-- DATA PROVIDED follows --

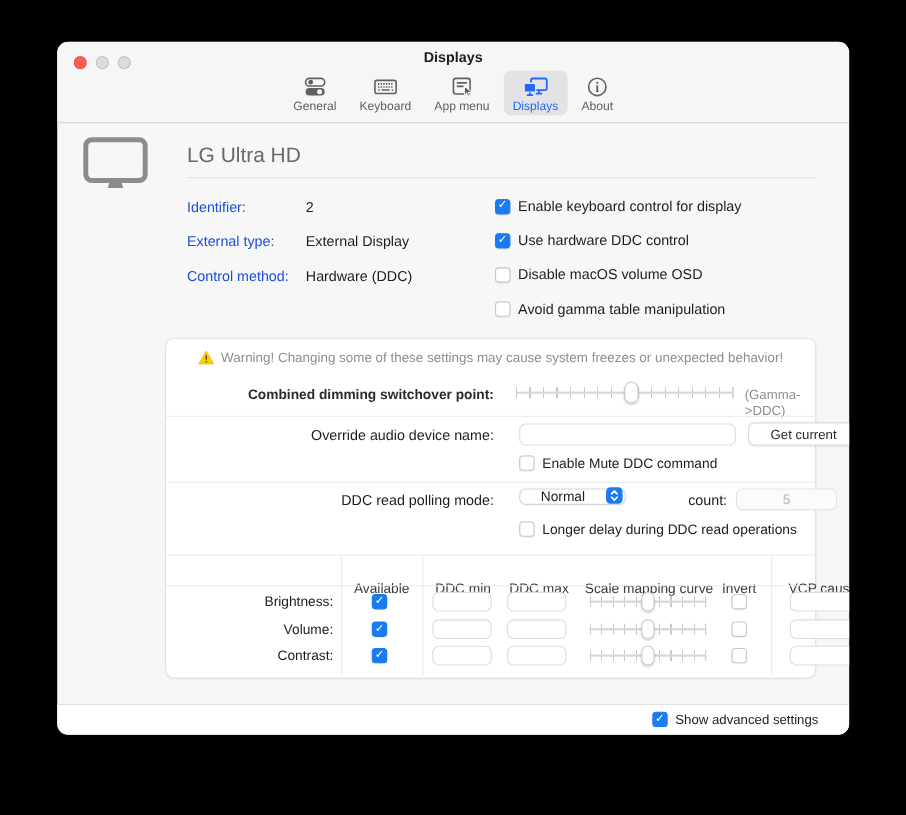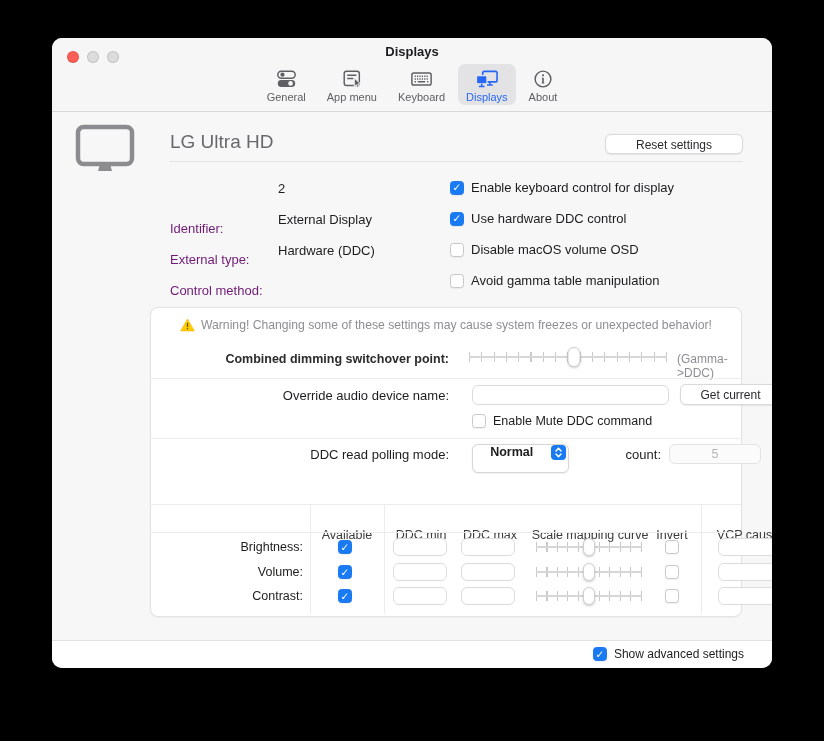--- a/index.html
+++ b/index.html
@@ -141,17 +141,6 @@
       </div>
       <div class="tbitem">
         <span class="ticon">
-          <svg width="22" height="22" viewBox="0 0 24 24" fill="none" stroke="currentColor" stroke-width="1.6">
-            <rect x="3.5" y="3.5" width="16.5" height="15.5" rx="2.5"></rect>
-            <line x1="6.8" y1="8" x2="16.8" y2="8"></line>
-            <line x1="6.8" y1="11.5" x2="13.5" y2="11.5"></line>
-            <path d="M14.5 11 L14.5 20.5 L16.6 18.3 L17.8 21.2 L19.5 20.4 L18.3 17.6 L21.3 17.3 Z" fill="currentColor" stroke="#f6f6f6" stroke-width="1"></path>
-          </svg>
-        </span>
-        <span>App menu</span>
-      </div>
-      <div class="tbitem">
-        <span class="ticon">
           <svg width="25" height="22" viewBox="0 0 26 24" fill="none" stroke="currentColor" stroke-width="1.6">
             <rect x="2.5" y="5.5" width="21" height="13" rx="2"></rect>
             <line x1="5.5" y1="9" x2="20.5" y2="9" stroke-width="1.5" stroke-dasharray="1.4 1.2"></line>
@@ -162,6 +151,17 @@
           </svg>
         </span>
         <span>Keyboard</span>
+      </div>
+      <div class="tbitem">
+        <span class="ticon">
+          <svg width="22" height="22" viewBox="0 0 24 24" fill="none" stroke="currentColor" stroke-width="1.6">
+            <rect x="3.5" y="3.5" width="16.5" height="15.5" rx="2.5"></rect>
+            <line x1="6.8" y1="8" x2="16.8" y2="8"></line>
+            <line x1="6.8" y1="11.5" x2="13.5" y2="11.5"></line>
+            <path d="M14.5 11 L14.5 20.5 L16.6 18.3 L17.8 21.2 L19.5 20.4 L18.3 17.6 L21.3 17.3 Z" fill="currentColor" stroke="#f6f6f6" stroke-width="1"></path>
+          </svg>
+        </span>
+        <span>App menu</span>
       </div>
       <div class="tbitem selected">
         <span class="ticon">

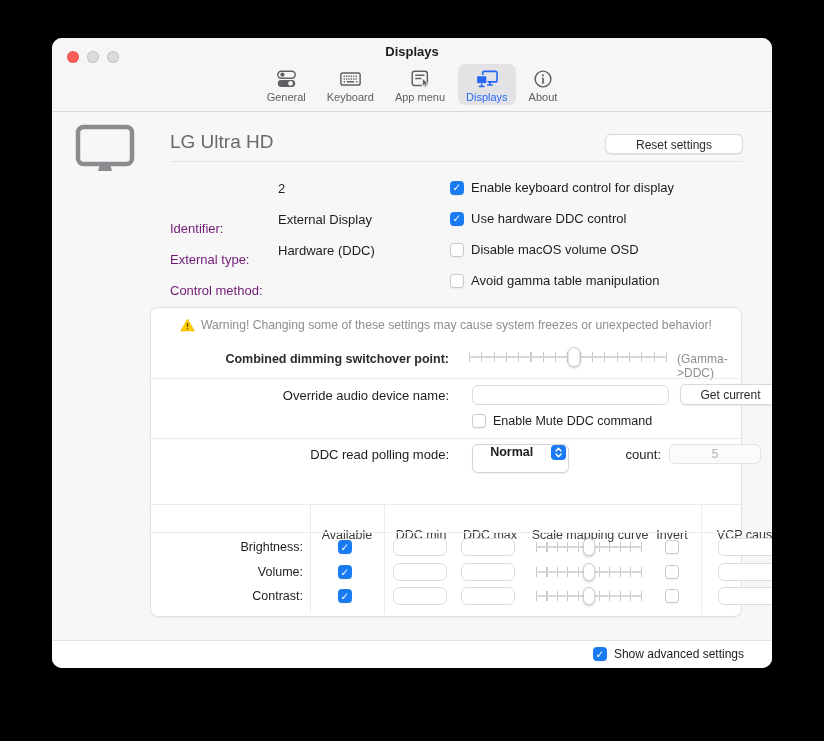--- a/index.html
+++ b/index.html
@@ -196,7 +196,6 @@
     </svg>
   </div>
   <div class="disp-name">LG Ultra HD</div>
-  <button class="btn reset-btn">Reset settings</button>
   <div class="disp-sep"></div>
 
   <div class="info-row" style="top:143px;">

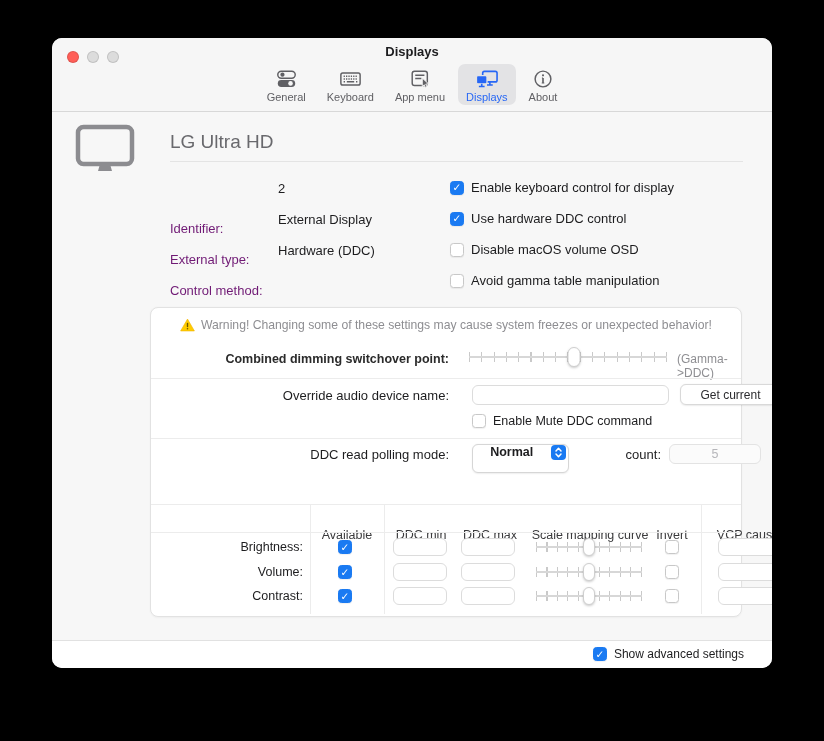--- a/index.html
+++ b/index.html
@@ -38,7 +38,7 @@
   .reset-btn { position:absolute; left:553px; top:96px; width:138px; height:20px; line-height:18px; }
   .disp-sep { position:absolute; left:118px; right:29px; top:123px; height:1px; background:#e4e4e4; }
   .info-row { position:absolute; left:118px; height:16px; font-size:13px; }
-  .info-label { display:inline-block; width:104px; color:#701a75;margin-top:40px; }
+  .info-label { display:inline-block; width:104px; color:#1d4ed8; }
   .info-value { color:#1d1d1f; position:absolute; left:108px; white-space:nowrap; }
   
   .cbrow { position:absolute; display:flex; align-items:center; gap:7px;

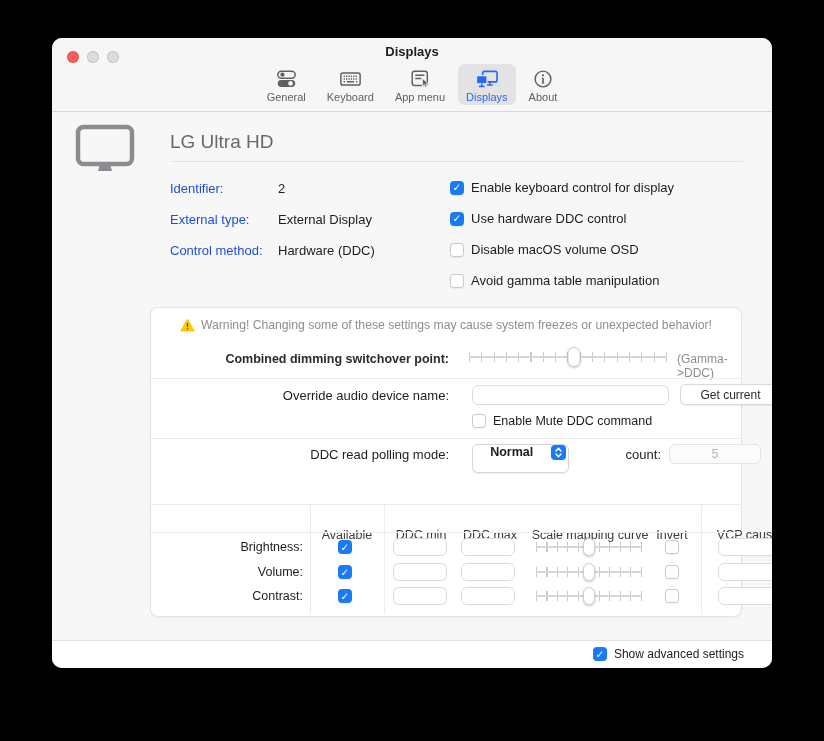--- a/index.html
+++ b/index.html
@@ -82,9 +82,9 @@
   .audio-btn { position:absolute; left:529px; top:76px; width:101px; height:21px; line-height:19px; }
   .mute-row { left:321px; top:106px; }
   .poll-label { top:139px; }
-  .select { position:absolute; left:321px; top:136px; width:97px; height:29px;
+  .select { position:absolute; left:321px; top:136px; width:97px; height:15px;
     background:#fff; border:1px solid #d6d6d6; border-radius:6px;
-    display:flex; align-items:flex-start; box-shadow:0 0.5px 1.5px rgba(0,0,0,.07);font-weight:bold; }
+    display:flex; align-items:flex-end; box-shadow:0 0.5px 1.5px rgba(0,0,0,.07); }
   .select .sel-text { flex:1; text-align:center; font-size:12.5px; color:#1d1d1f; }
   .select .stepper { width:15px; height:15px; border-radius:4px; background:#1a7af2;
     margin-right:2.5px; display:flex; align-items:center; justify-content:center; }

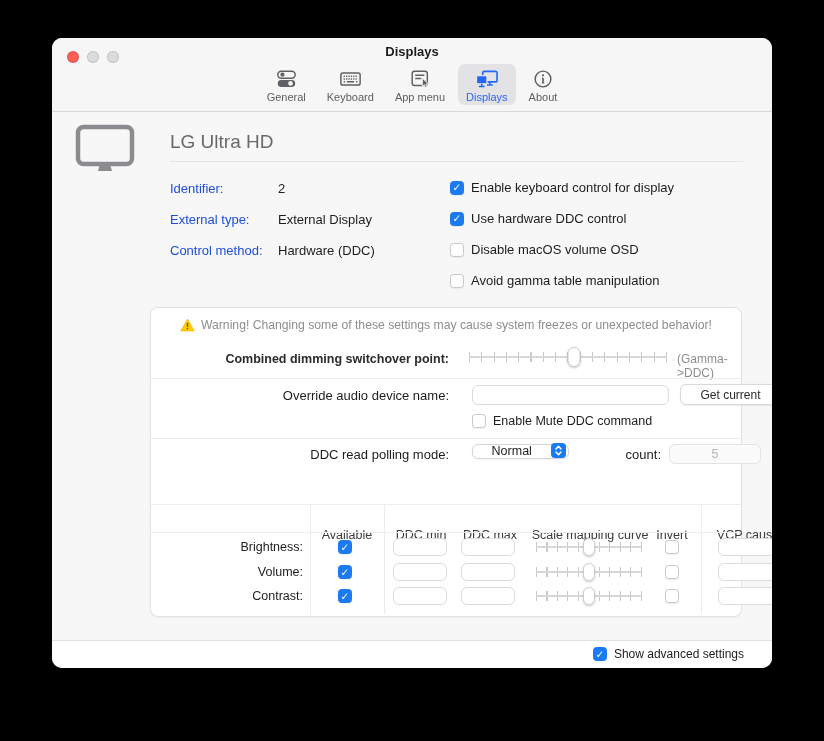--- a/index.html
+++ b/index.html
@@ -277,6 +277,10 @@
     </div>
     <div class="count-label">count:</div>
     <input class="tfield count-field" value="5" style="">
+    <div class="cbrow delay-row" style="position:absolute;">
+      <span class="cb"></span>
+      <span>Longer delay during DDC read operations</span>
+    </div>
 
     <div class="sep" style="top:196px;"></div>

-- DATA PROVIDED concluded --

• EXERCISE DIRECTIONS
Scan the entries for the word "ticon". Report each line that has it.

• TASK RESPONSE
         <span class="ticon">
-        <span class="ticon">
+        <span class="ticon">
         <span class="ticon">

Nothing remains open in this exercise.